Introduction
Transseptal puncture (TSP) is commonly performed using radiofrequency (RF) or mechanical needles to obtain left atrial (LA) access during procedures to treat heart rhythm disorders and structural heart disease.1 Challenging TSP can occur due to anatomic variability, as well as in patients with a history of multiple ablations or congenital heart disease (CHD).2, 3 Performing TSP on fibrotic or aneurysmal septa using traditional mechanical needles can lead to lower success rates and a higher risk of injury.4 In comparison, dedicated radiofrequency (RF) transseptal needles have been shown to improve the rate of successful left atrial cannulation, as well as reduce procedure time5 and complications such as cardiac tamponade5 and plastic particle embolization6 even in cases of challenging anatomy.4, 7, 8
While application of electrocautery to the proximal end of a mechanical transseptal needle has been used to facilitate catheterization of difficult septa, electrosurgical parameters have not been clearly defined or optimized for TSP, and there is variability between operators in power settings (20-50W), RF application times (up to 11s) and the number of energy applications required.9-14 More importantly, electrifying a hollow needle can cause coring of cardiac tissue, presenting a risk of systemic embolization.15Use of electrocautery with standard metal guidewires has been proposed as an alternative to perform TSP;16 however, the safety and effectiveness of this approach is unknown.
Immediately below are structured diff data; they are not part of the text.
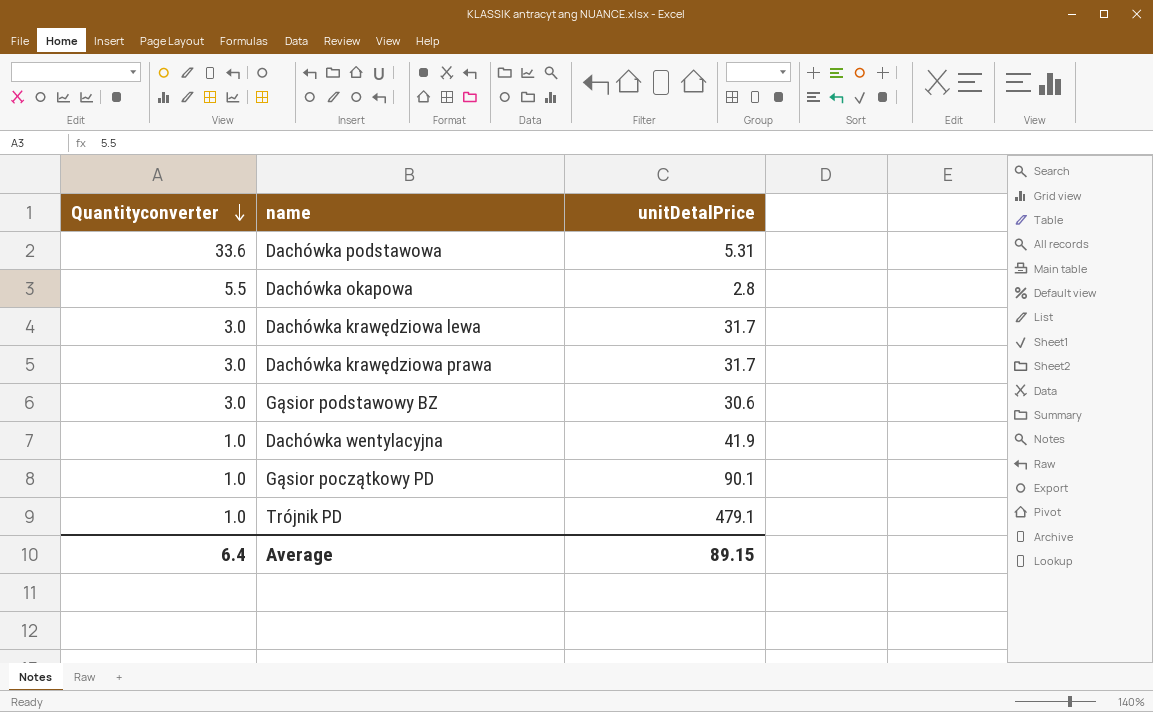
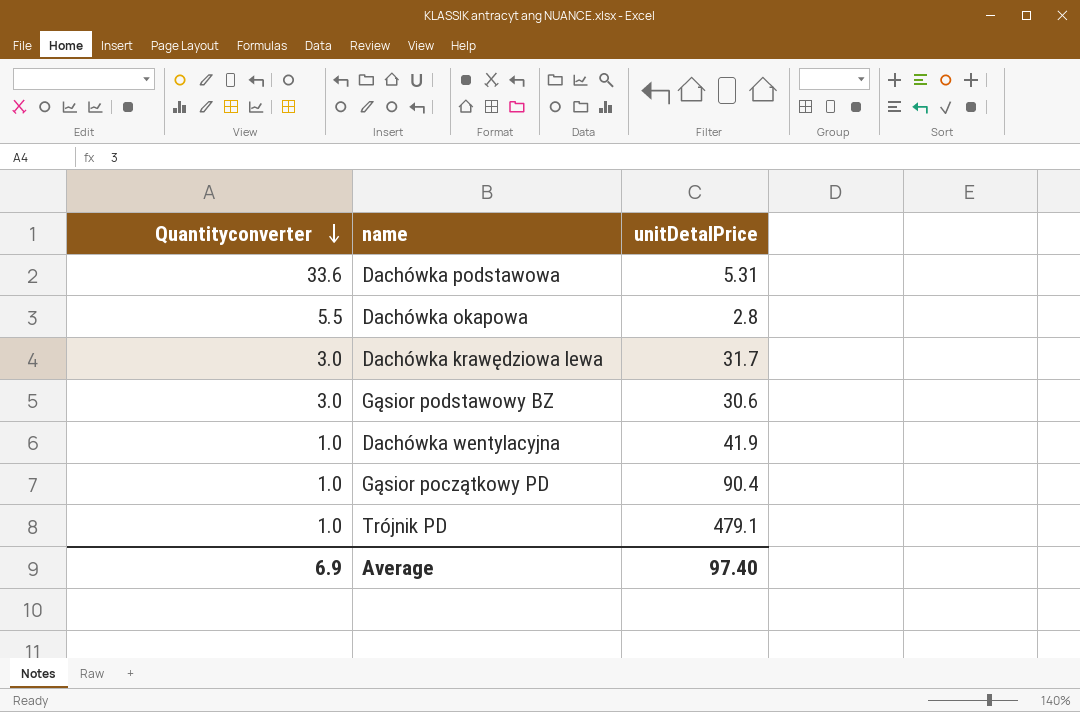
row Dachówka krawędziowa prawa: 3.0 | 31.7 -> none
Gąsior początkowy PD | unitDetalPrice: 90.1 -> 90.4
Average | Quantityconverter: 6.4 -> 6.9
Average | unitDetalPrice: 89.15 -> 97.40

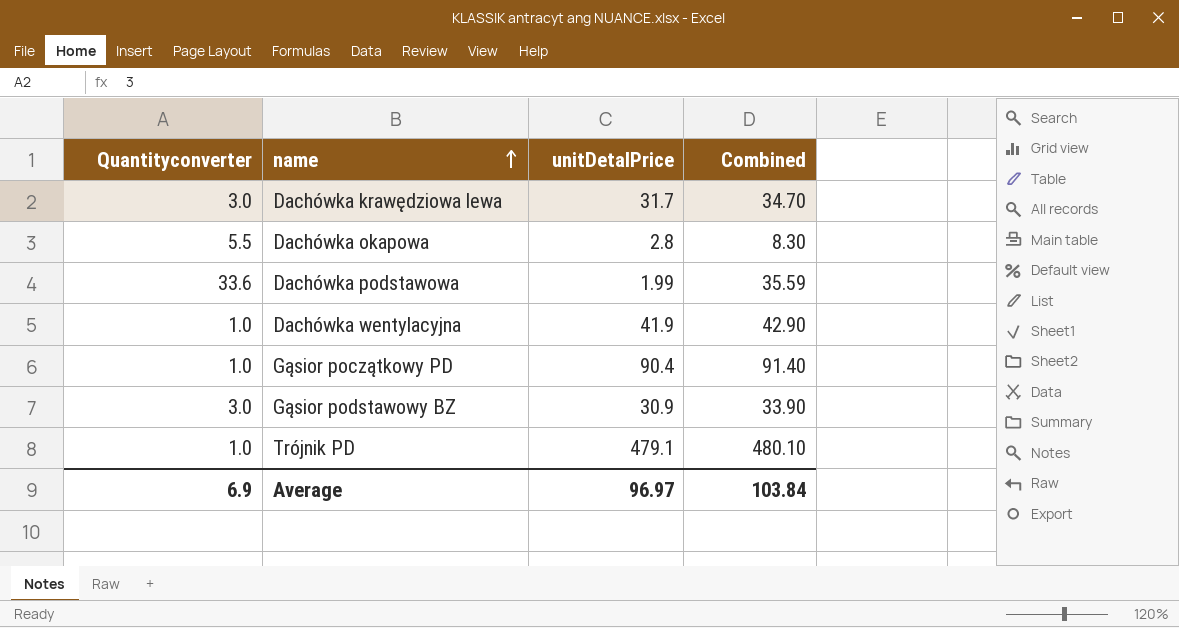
row order: Quantityconverter descending -> name ascending
column Combined | formula: none -> [Quantityconverter] + [unitDetalPrice]
Dachówka podstawowa | unitDetalPrice: 5.31 -> 1.99
Gąsior podstawowy BZ | unitDetalPrice: 30.6 -> 30.9
Average | unitDetalPrice: 97.40 -> 96.97

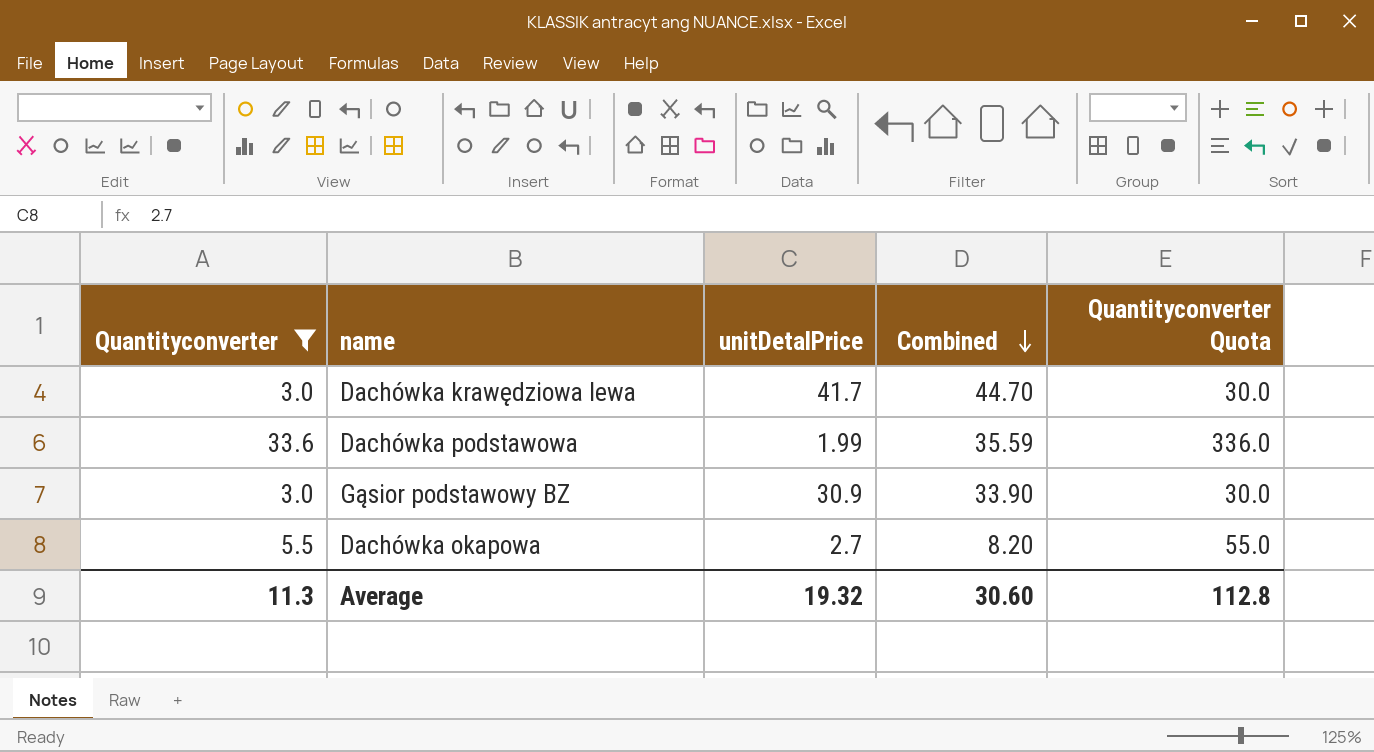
filter: none -> Quantityconverter != 1.0
row order: name ascending -> Combined descending
column Quantityconverter Quota | formula: none -> [Quantityconverter] * 10
Dachówka krawędziowa lewa | unitDetalPrice: 31.7 -> 41.7
Dachówka krawędziowa lewa | Combined: 34.70 -> 44.70
Dachówka okapowa | unitDetalPrice: 2.8 -> 2.7
Dachówka okapowa | Combined: 8.30 -> 8.20
Average | Quantityconverter: 6.9 -> 11.3
Average | unitDetalPrice: 96.97 -> 19.32
Average | Combined: 103.84 -> 30.60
Standard guidewires are not optimized for electrosurgical use and have been associated with several complications during laparoscopic procedures including guidewire fracture,17, 18 stripping of the guidewire coating,19 as well as electrical20 and thermal injury21-25to patients. Recently, a dedicated RF transseptal wire (VersaCross Transseptal Solution, Baylis Medical, Montreal, Canada) has been shown to be safe and effective at both performing TSP and reducing device exchanges to improve procedural efficiency.26, 27 The objective of this study was to compare the safety and effectiveness of electrified guidewires (EG) to a dedicated RF transseptal wire in an ex vivo porcine TSP model.